**What is needed**
Please give back all the records exactly, but keep the pictures out.

**Dataset excerpts**
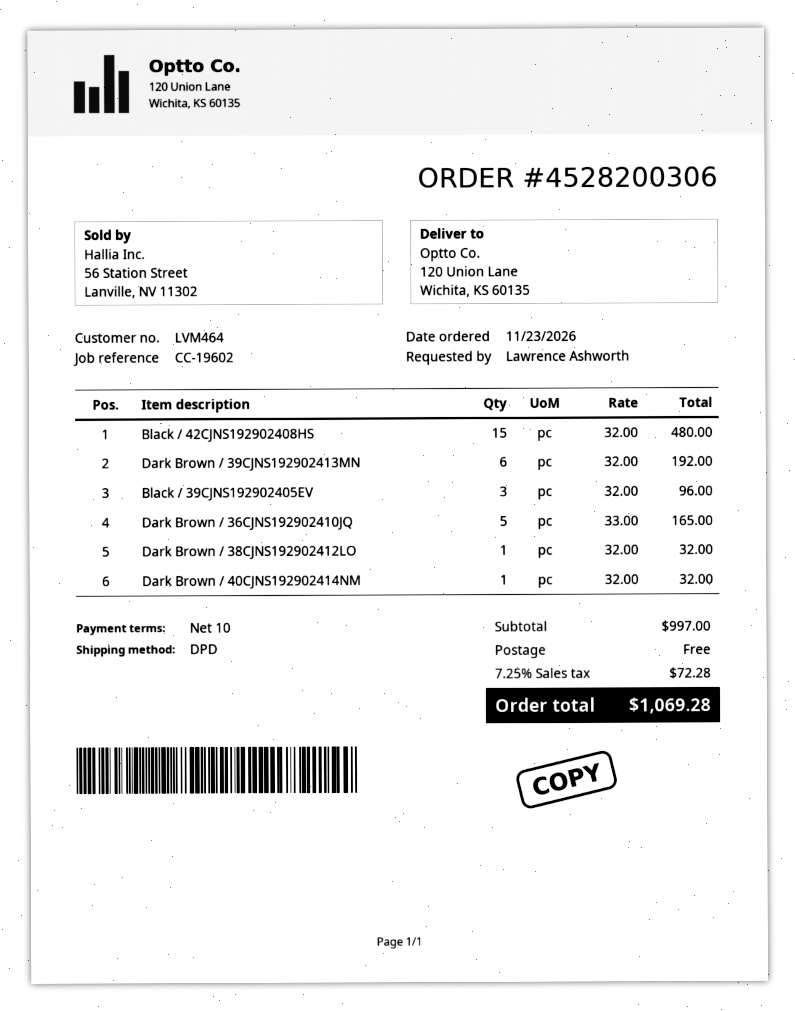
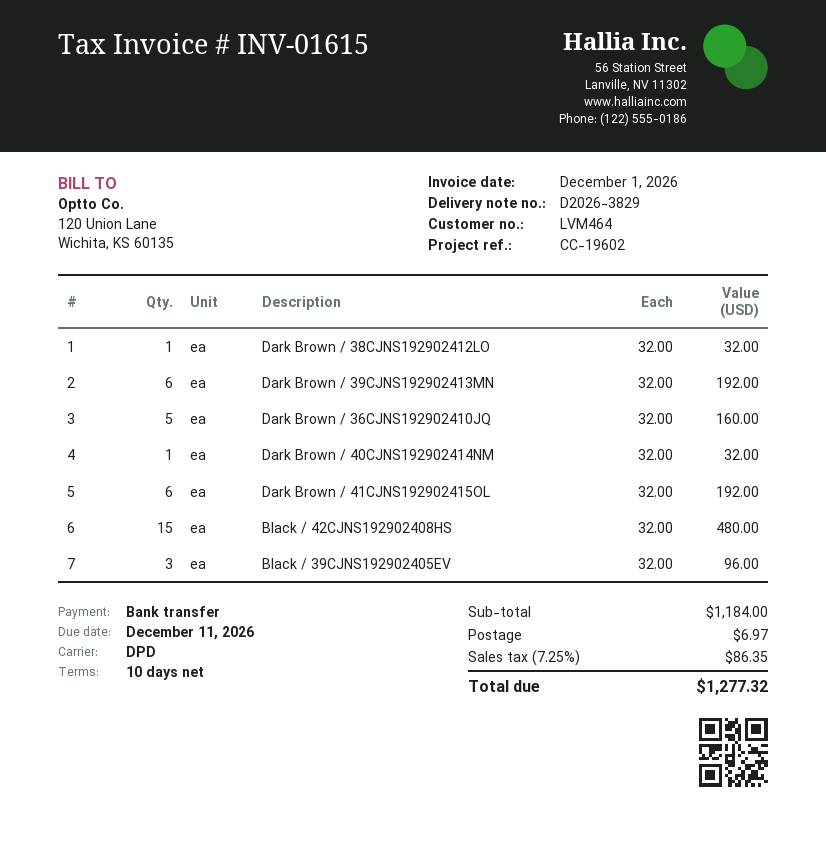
Dark Brown / 36CJNS192902410JQ: 5 x 33.00 = 165.00 -> 5 x 32.00 = 160.00
Dark Brown / 41CJNS192902415OL: none -> 6 x 32.00 = 192.00
subtotal: 997.00 -> 1184.00
shipping: 0.00 -> 6.97
tax: 7.25% = 72.28 -> 7.25% = 86.35
total: 1069.28 -> 1277.32

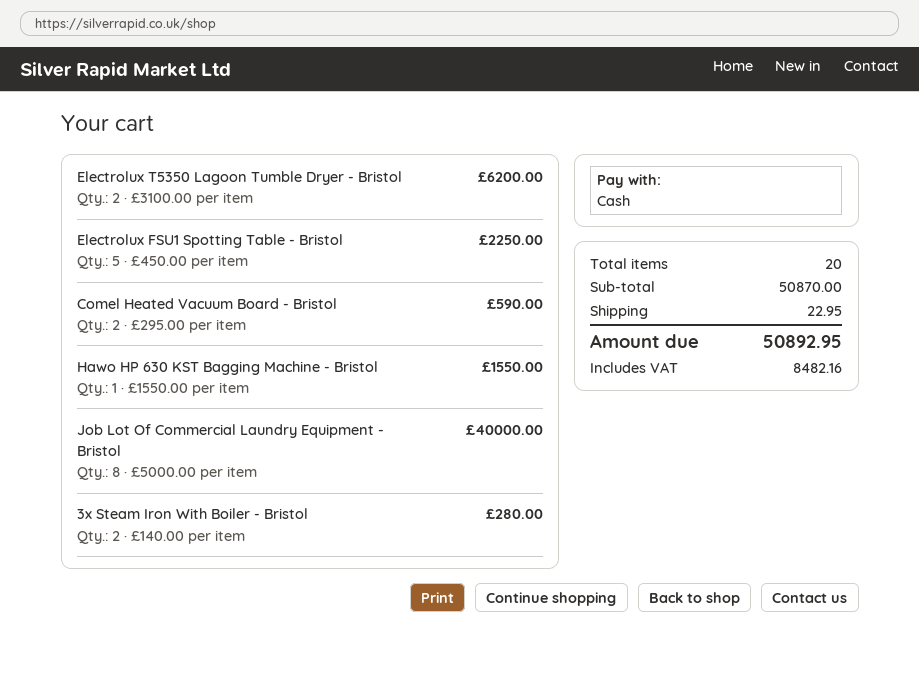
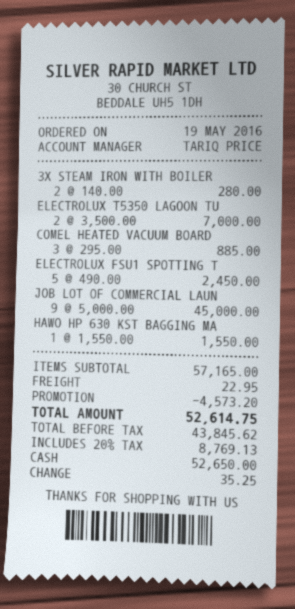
Electrolux T5350 Lagoon Tumble Dryer - Bristol: 2 x 3100.00 = 6200.00 -> 2 x 3500.00 = 7000.00
Electrolux FSU1 Spotting Table - Bristol: 5 x 450.00 = 2250.00 -> 5 x 490.00 = 2450.00
Comel Heated Vacuum Board - Bristol: 2 x 295.00 = 590.00 -> 3 x 295.00 = 885.00
Job Lot Of Commercial Laundry Equipment - Bristol: 8 x 5000.00 = 40000.00 -> 9 x 5000.00 = 45000.00
subtotal: 50870.00 -> 57165.00
discount: none -> 4573.20
tax: 8482.16 -> 8769.13
total: 50892.95 -> 52614.75

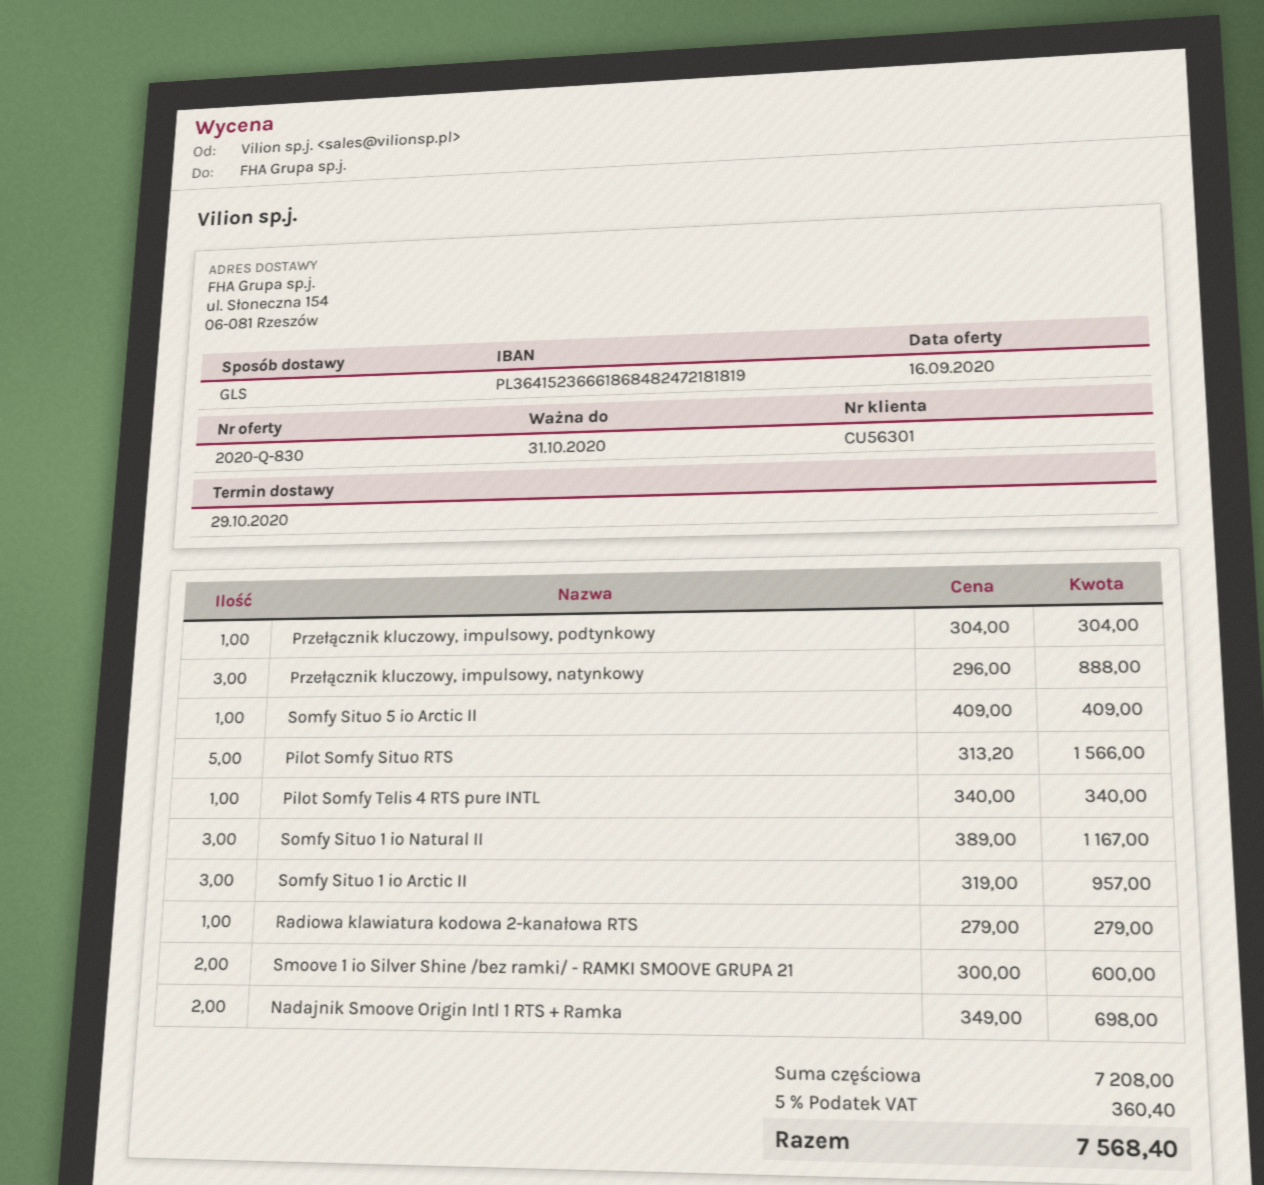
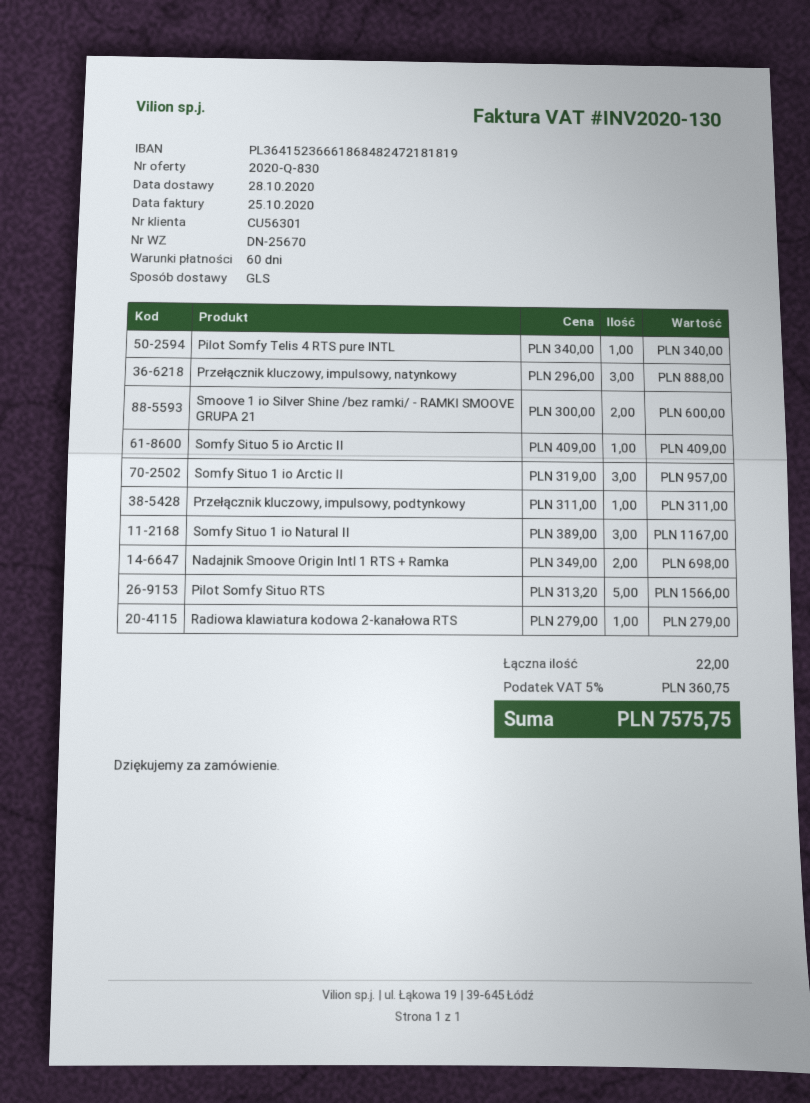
delivery date: 2020-10-29 -> 2020-10-28
Przełącznik kluczowy, impulsowy, podtynkowy: 1 x 304.00 = 304.00 -> 1 x 311.00 = 311.00
tax: 5% = 360.40 -> 5% = 360.75
total: 7568.40 -> 7575.75

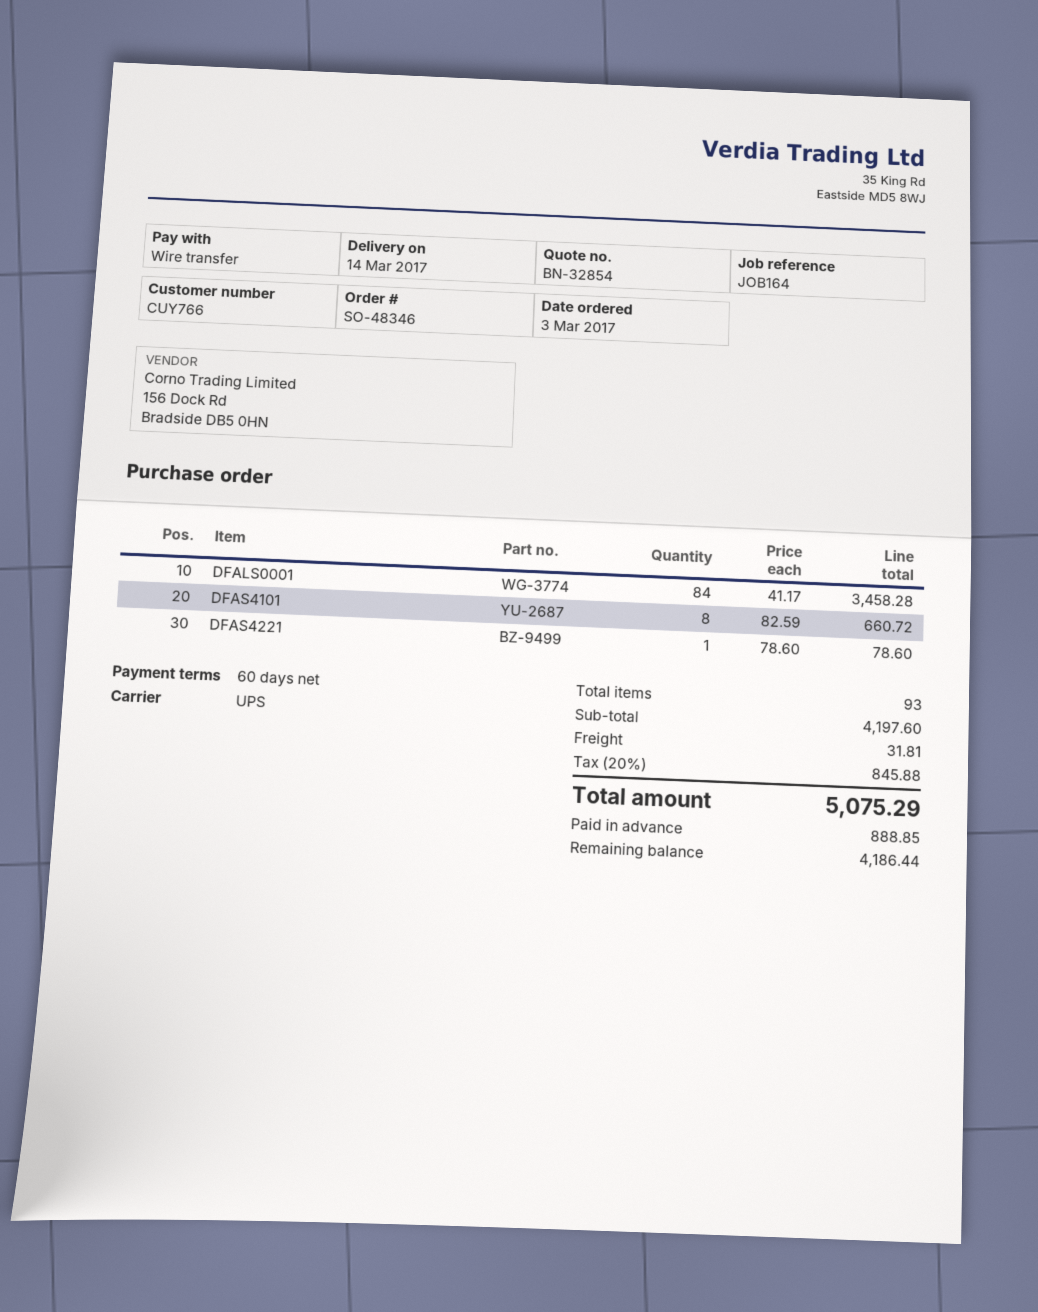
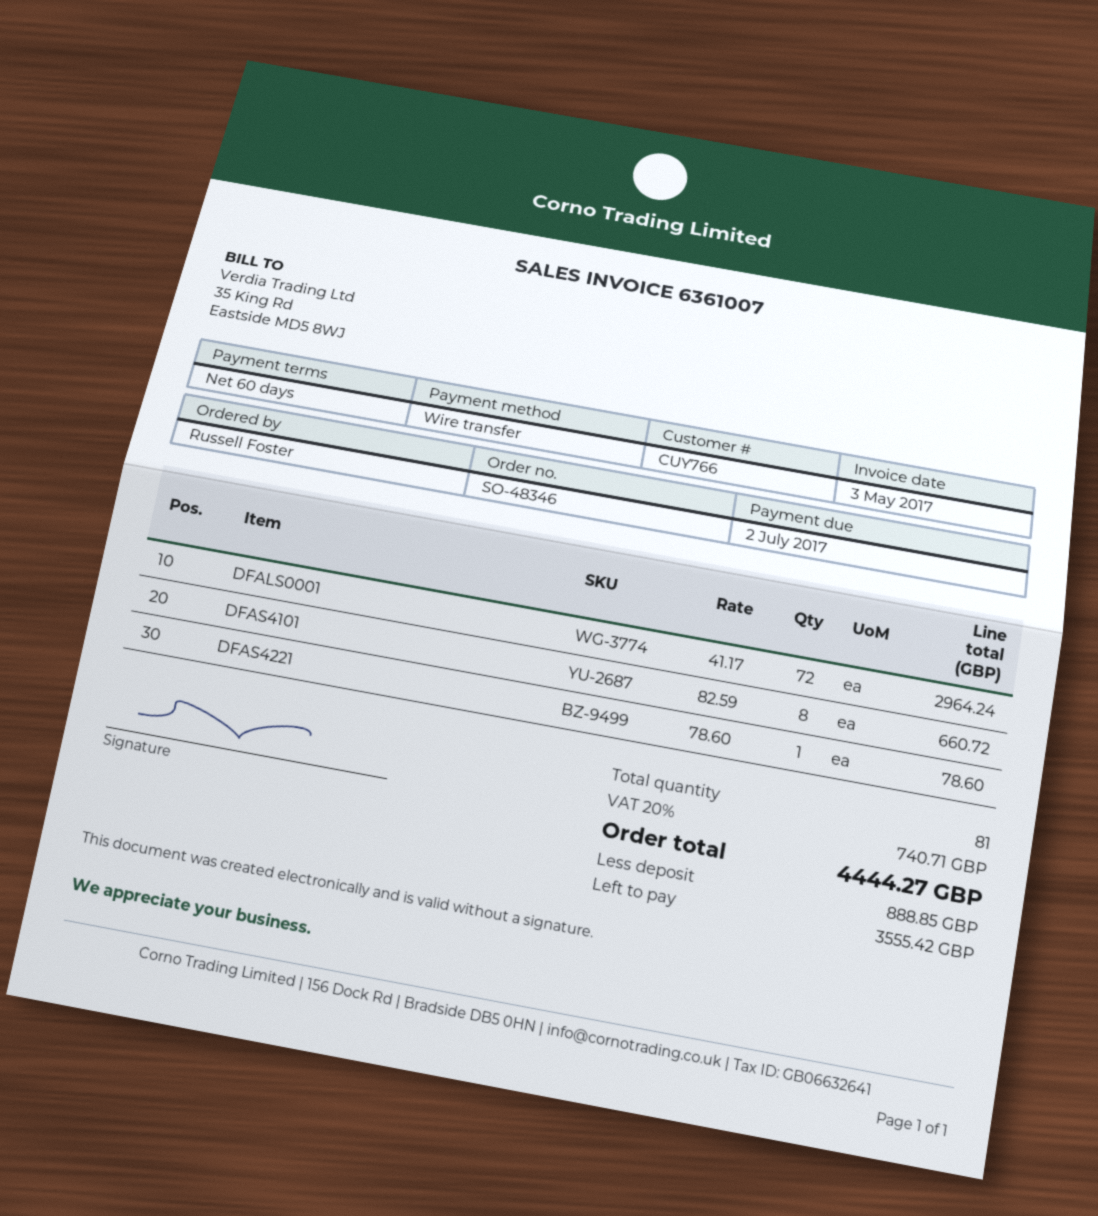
DFALS0001: 84 x 41.17 = 3458.28 -> 72 x 41.17 = 2964.24
total quantity: 93 -> 81
shipping: 31.81 -> none
tax: 20% = 845.88 -> 20% = 740.71
total: 5075.29 -> 4444.27
balance: 4186.44 -> 3555.42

**Solution below**
Dark Brown / 36CJNS192902410JQ: 5 x 33.00 = 165.00 -> 5 x 32.00 = 160.00
Dark Brown / 41CJNS192902415OL: none -> 6 x 32.00 = 192.00
subtotal: 997.00 -> 1184.00
shipping: 0.00 -> 6.97
tax: 7.25% = 72.28 -> 7.25% = 86.35
total: 1069.28 -> 1277.32

Electrolux T5350 Lagoon Tumble Dryer - Bristol: 2 x 3100.00 = 6200.00 -> 2 x 3500.00 = 7000.00
Electrolux FSU1 Spotting Table - Bristol: 5 x 450.00 = 2250.00 -> 5 x 490.00 = 2450.00
Comel Heated Vacuum Board - Bristol: 2 x 295.00 = 590.00 -> 3 x 295.00 = 885.00
Job Lot Of Commercial Laundry Equipment - Bristol: 8 x 5000.00 = 40000.00 -> 9 x 5000.00 = 45000.00
subtotal: 50870.00 -> 57165.00
discount: none -> 4573.20
tax: 8482.16 -> 8769.13
total: 50892.95 -> 52614.75

delivery date: 2020-10-29 -> 2020-10-28
Przełącznik kluczowy, impulsowy, podtynkowy: 1 x 304.00 = 304.00 -> 1 x 311.00 = 311.00
tax: 5% = 360.40 -> 5% = 360.75
total: 7568.40 -> 7575.75

DFALS0001: 84 x 41.17 = 3458.28 -> 72 x 41.17 = 2964.24
total quantity: 93 -> 81
shipping: 31.81 -> none
tax: 20% = 845.88 -> 20% = 740.71
total: 5075.29 -> 4444.27
balance: 4186.44 -> 3555.42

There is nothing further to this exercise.